Change detection outputs:

########################################

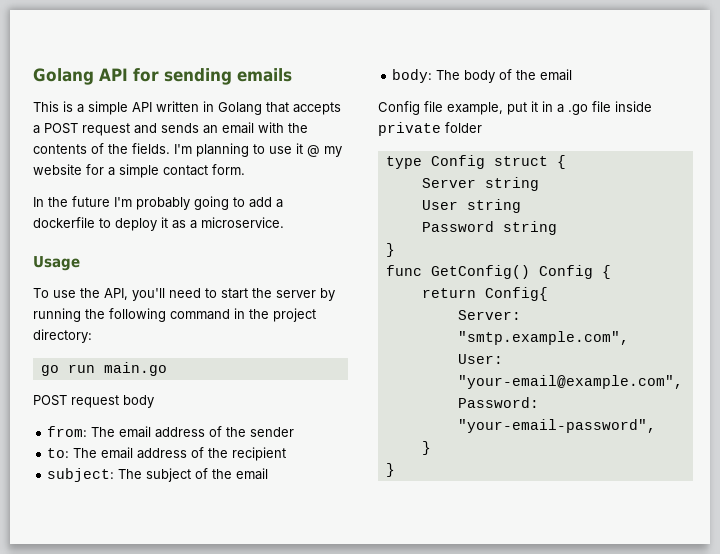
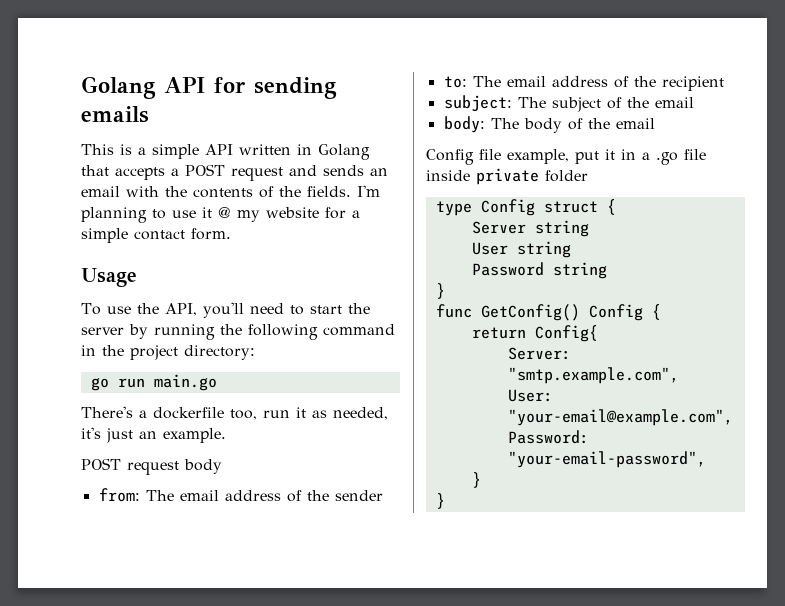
- In the future I'm probably going to add a dockerfile to deploy it as a microservice.
+ There's a dockerfile too, run it as needed, it's just an example.

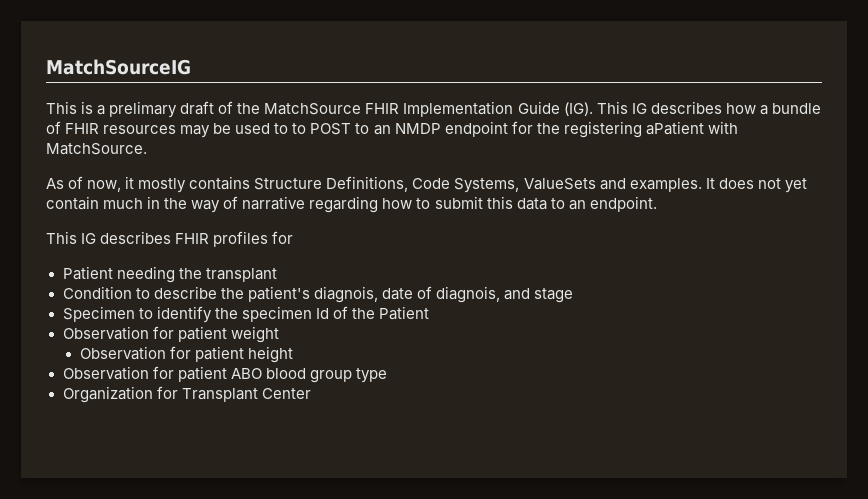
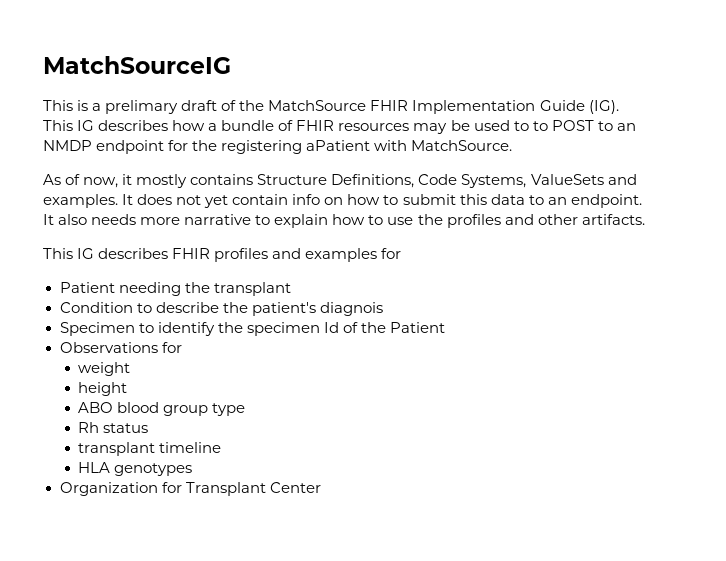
- It does not yet contain much in the way of narrative regarding how to submit this data to an endpoint.
+ It does not yet contain info on how to submit this data to an endpoint. It also needs more narrative to explain how to use the profiles and other artifacts.
- This IG describes FHIR profiles for
+ This IG describes FHIR profiles and examples for
- Condition to describe the patient's diagnois, date of diagnois, and stage
+ Condition to describe the patient's diagnois
- Observation for patient weight
+ Observations for
+ weight
- Observation for patient height
- Observation for patient ABO blood group type
+ height
+ ABO blood group type
+ Rh status
+ transplant timeline
+ HLA genotypes

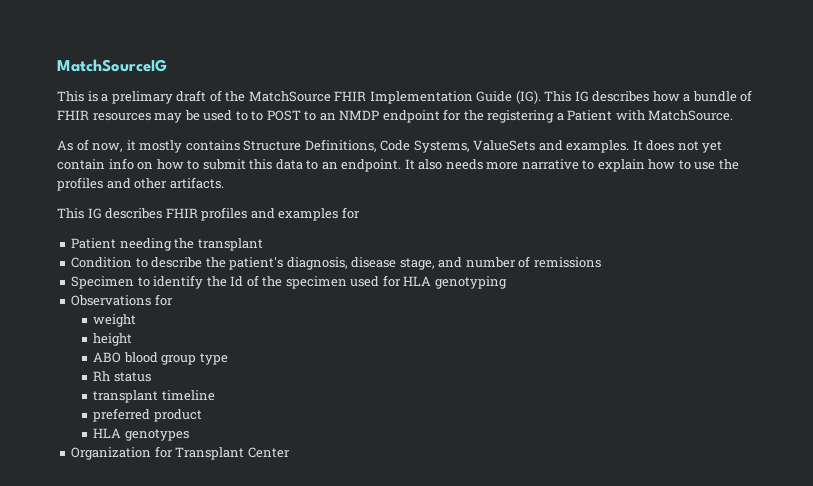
- This is a prelimary draft of the MatchSource FHIR Implementation Guide (IG). This IG describes how a bundle of FHIR resources may be used to to POST to an NMDP endpoint for the registering aPatient with MatchSource.
+ This is a prelimary draft of the MatchSource FHIR Implementation Guide (IG). This IG describes how a bundle of FHIR resources may be used to to POST to an NMDP endpoint for the registering a Patient with MatchSource.
- Condition to describe the patient's diagnois
+ Condition to describe the patient's diagnosis, disease stage, and number of remissions
- Specimen to identify the specimen Id of the Patient
+ Specimen to identify the Id of the specimen used for HLA genotyping
+ preferred product

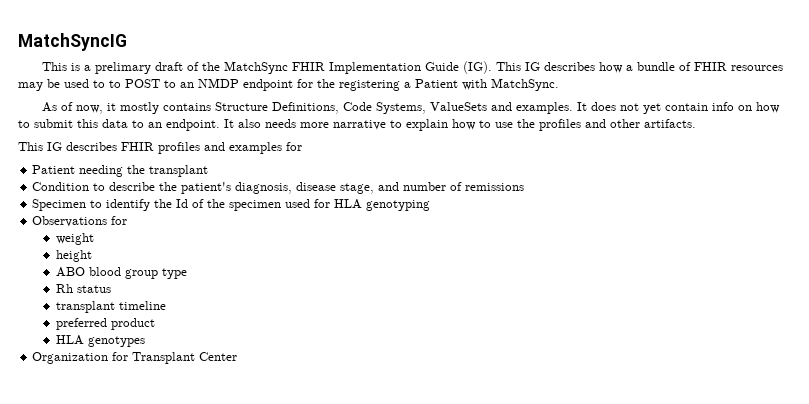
- MatchSourceIG
+ MatchSyncIG
- This is a prelimary draft of the MatchSource FHIR Implementation Guide (IG). This IG describes how a bundle of FHIR resources may be used to to POST to an NMDP endpoint for the registering a Patient with MatchSource.
+ This is a prelimary draft of the MatchSync FHIR Implementation Guide (IG). This IG describes how a bundle of FHIR resources may be used to to POST to an NMDP endpoint for the registering a Patient with MatchSync.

########################################

**Exercise prompt**
An exact transcription of the data above is needed, without the pictures.

**Answer to the exercise**
- In the future I'm probably going to add a dockerfile to deploy it as a microservice.
+ There's a dockerfile too, run it as needed, it's just an example.

- It does not yet contain much in the way of narrative regarding how to submit this data to an endpoint.
+ It does not yet contain info on how to submit this data to an endpoint. It also needs more narrative to explain how to use the profiles and other artifacts.
- This IG describes FHIR profiles for
+ This IG describes FHIR profiles and examples for
- Condition to describe the patient's diagnois, date of diagnois, and stage
+ Condition to describe the patient's diagnois
- Observation for patient weight
+ Observations for
+ weight
- Observation for patient height
- Observation for patient ABO blood group type
+ height
+ ABO blood group type
+ Rh status
+ transplant timeline
+ HLA genotypes

- This is a prelimary draft of the MatchSource FHIR Implementation Guide (IG). This IG describes how a bundle of FHIR resources may be used to to POST to an NMDP endpoint for the registering aPatient with MatchSource.
+ This is a prelimary draft of the MatchSource FHIR Implementation Guide (IG). This IG describes how a bundle of FHIR resources may be used to to POST to an NMDP endpoint for the registering a Patient with MatchSource.
- Condition to describe the patient's diagnois
+ Condition to describe the patient's diagnosis, disease stage, and number of remissions
- Specimen to identify the specimen Id of the Patient
+ Specimen to identify the Id of the specimen used for HLA genotyping
+ preferred product

- MatchSourceIG
+ MatchSyncIG
- This is a prelimary draft of the MatchSource FHIR Implementation Guide (IG). This IG describes how a bundle of FHIR resources may be used to to POST to an NMDP endpoint for the registering a Patient with MatchSource.
+ This is a prelimary draft of the MatchSync FHIR Implementation Guide (IG). This IG describes how a bundle of FHIR resources may be used to to POST to an NMDP endpoint for the registering a Patient with MatchSync.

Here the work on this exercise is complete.